"The web will have to evolve for a world where humans aren’t the primary foot traffic. A lot of design choices made for humans (like CAPTCHAs) just slow down these tools [OpenAI operators], adding friction to what could be a smoother operator experience."
- anonymous redditor
AI agents that can accomplish all tasks that humans can on computers would allow trillions of dollars to be automated. Currently numerous regulatory and technological barriers stifle this innovation. We propose a new agentic framework built upon an "agentic web" that will allow generalist agents to automate most human digital work.
why?
LLMs are used today by users mostly as an easy way to get information. While LLMs work well for this task LLMs are capable of much more. Products like OpenAI operators and Anthropics "Computer use" feature the ability to create plans and use tools to complete tasks using a computer or a browser. By doing this, reasoning agents can impact all productive work done with computers by humans.
Current approaches to AI-driven automation come with significant inefficiencies and security concerns. General GUI-based agents rely on human-oriented interfaces, requiring them to interpret websites through screenshots (processed by vision-language models) or parse raw HTML. This workaround introduces latency, compliance risks, and usability trade-offs that are difficult to address without fundamentally rethinking how AI interacts with digital environments. Just try to make an OpenAI operator use a website with date pickers; easy for humans to understand and use, but extremely tedious for operators [1]. Indeed the most common criticism of operators is that they're fun but too slow, expensive, and error-prone. [2], [3], [4]
We have a strong conviction that there is no way around these limitations with the methods being developed today. To fully unlock the potential of LLMs, we propose a dedicated AI-native internet—a truly agentic web.
how?
All necessary hardware is already in place. What needs to be updated is our software. We propose new application paradigm. Instead of developing applications for humans, developers will create **AI-first actions** tailored for LLM-driven automation.
Action-Oriented Development: Developers deploy actions—modular, AI-invokable functions—on a public platform akin to npm (for JavaScript) or pip (for Python). These actions serve as the fundamental building blocks for AI automation.

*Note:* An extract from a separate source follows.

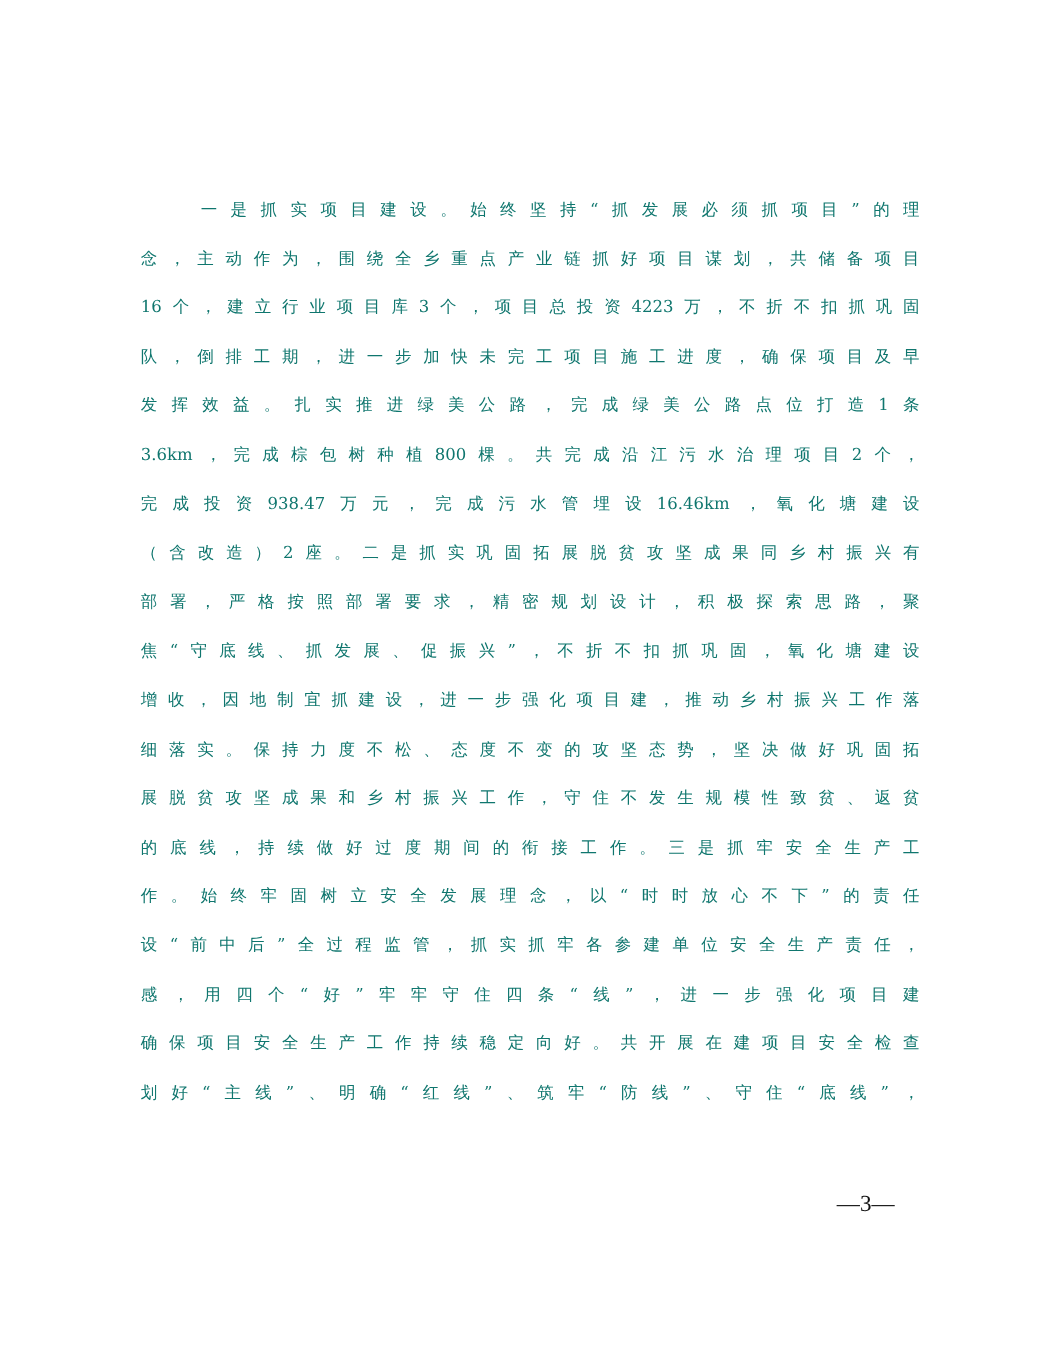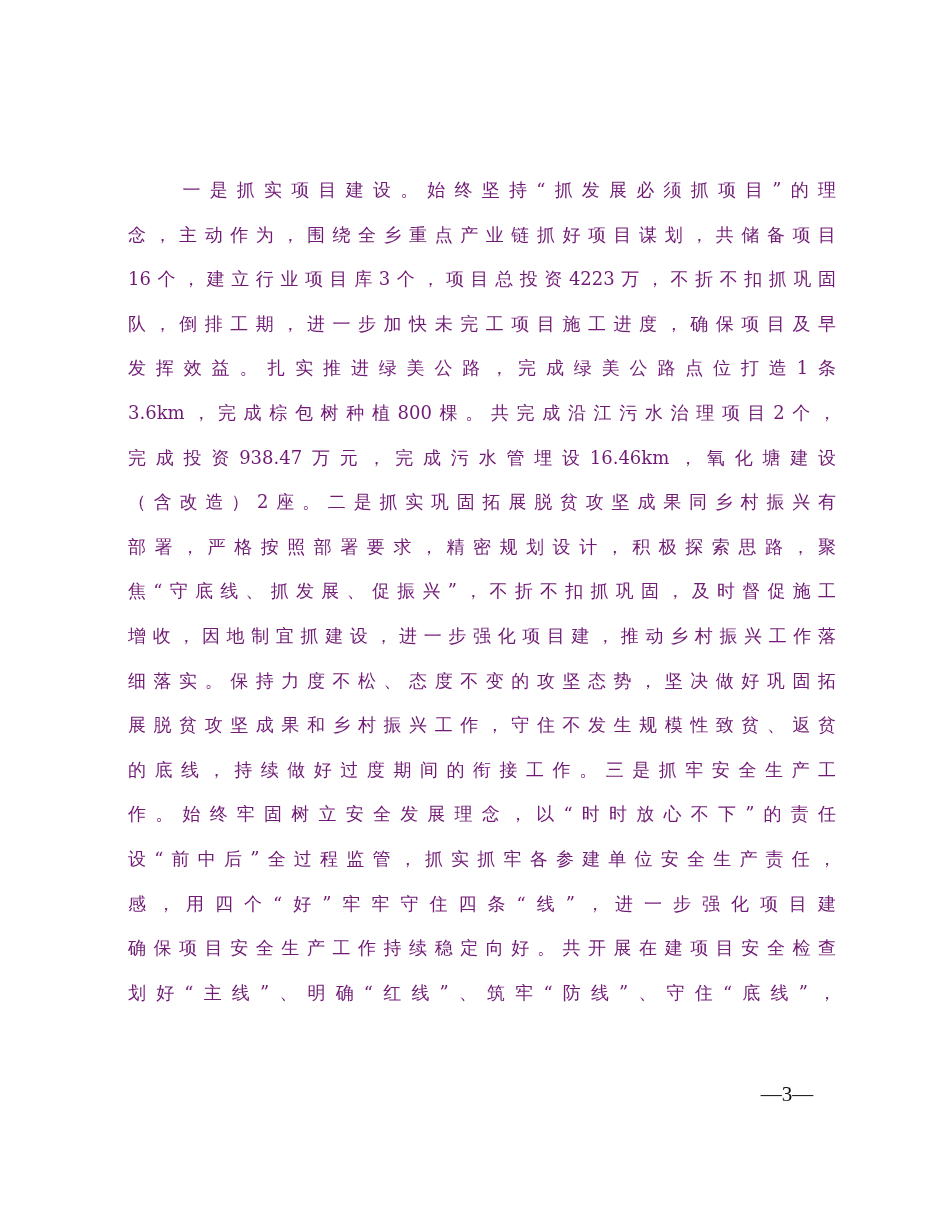"一是抓实项目建设。始终坚持“抓发展必须抓项目”的理" .line { color: #701a75 -> #0f766e; font-size: 18px -> 15px }
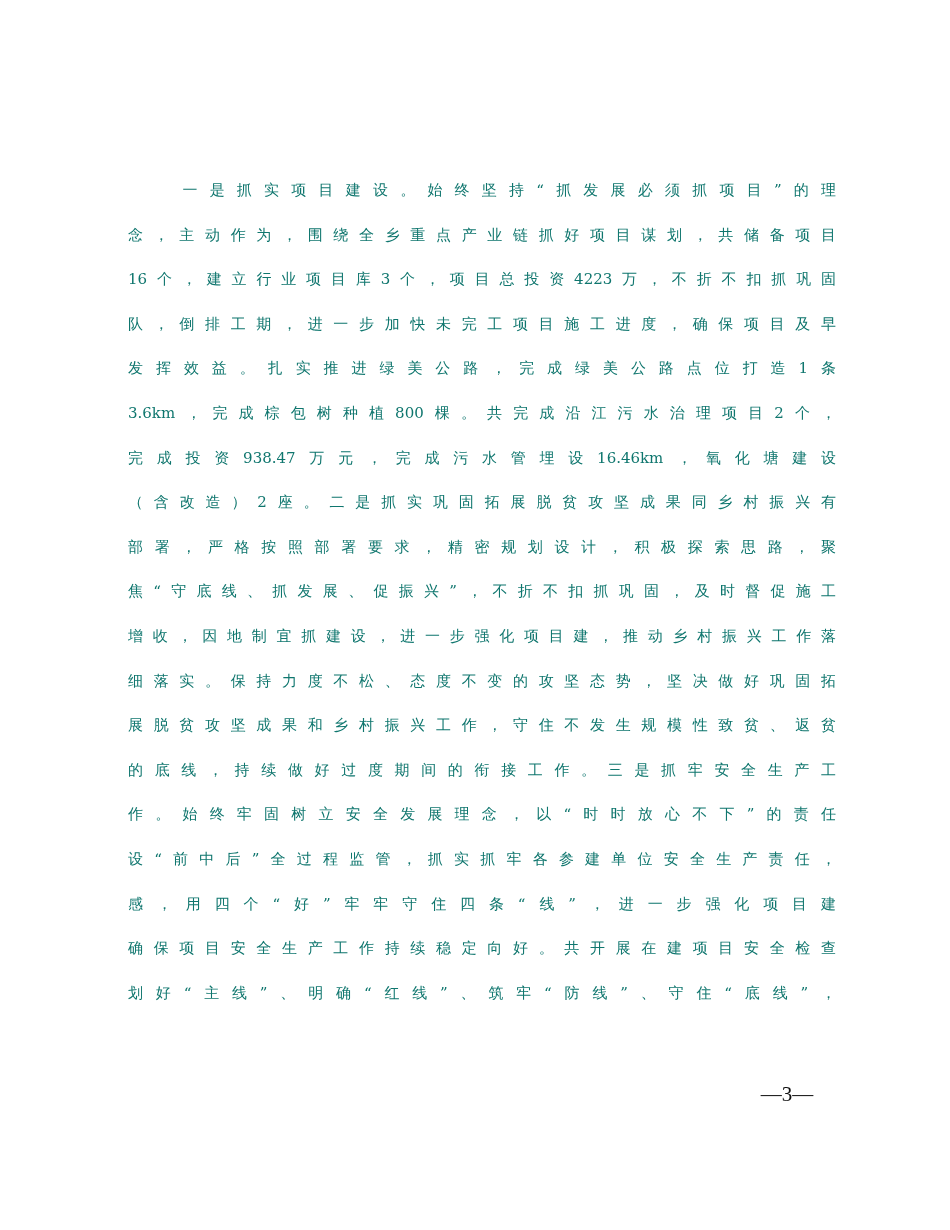"焦“守底线、抓发展、促振兴”，不折不扣抓巩固，及时督促施工" div.line { text: 及时督促施工 -> 氧化塘建设 }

Agent Construction: Users compose custom AI agents by defining their capabilities through an action space. An agent consists of an LLM paired with an action library, enabling it to execute complex tasks autonomously.
Task Execution: Instead of interacting with human-designed interfaces, the LLM directly invokes structured actions, much like a human using apps on a computer or phone. This streamlined interaction reduces inefficiencies, improves security, and enhances reliability.
but...
Several challenges exist to this approach. Here is a list and an outline of how we combat them:
Initially extremely limited: OpenAI tried this approach before and found that, while it works well, it provides an extremely limited set of applications (leading to limited usability). Rather than creating the applications OpenAI chose to instead let the agent act like a human. We accept that this is the case, but that it does not always have to be the case. Decentralizing the creation of these actions and creating the right incentives we can create a future will this approach works better than the GUI approach.
Security: novel threat vectors that need to be discussed:
Privacy: developers can create malicious actions that could steal users confidential data. To combat this we will copy methods that have been proven to work in the past. Centralized distributers (e.g. Apple app store, Steam or Amazon) that maintain a strict TOS. Privacy and safety is ensured through a combination of automated checks, manual reviews and policy enforcements.
Authentication: When an operator wants to get into a website that needs authentication a user needs to manually login using their credentials. An agentic web could lead to far smoother auth experience because the user can login only once (to use the agent) and the agent would then use these credentials wherever it needs to.
Malicous code execution: In addition to the privacy concerns there will also, no doubt, exist black hats that will seek to exploit actions for their own benefits by deploying malicious actions that makes the agent do things that they're not supposed to. This could range to excessive use of paid services to generated content designed to harm users.
All actions are executed in isolated environments and receive context only through prompts.
Paid features are initially non-existent and will be limited when they are introduced. By limited we mean that users can set a maximum spend which cannot be breached.
These are of course non-exhaustive. Continous work would have to be made to find and respond to all new and old threats that are created.
Increased complexity: Developing a parallel internet just for agents will initially seem like a stretch. However, the popularity of agents and the increasing tensions between humans and AI online (most notably recorded on basically all social media sites) make this an increasing necessity.
We have proposed the agentic web, a internet for agents. Many challenges face us, but if implemented correctly it could result in massive growth for any company or individual that uses it.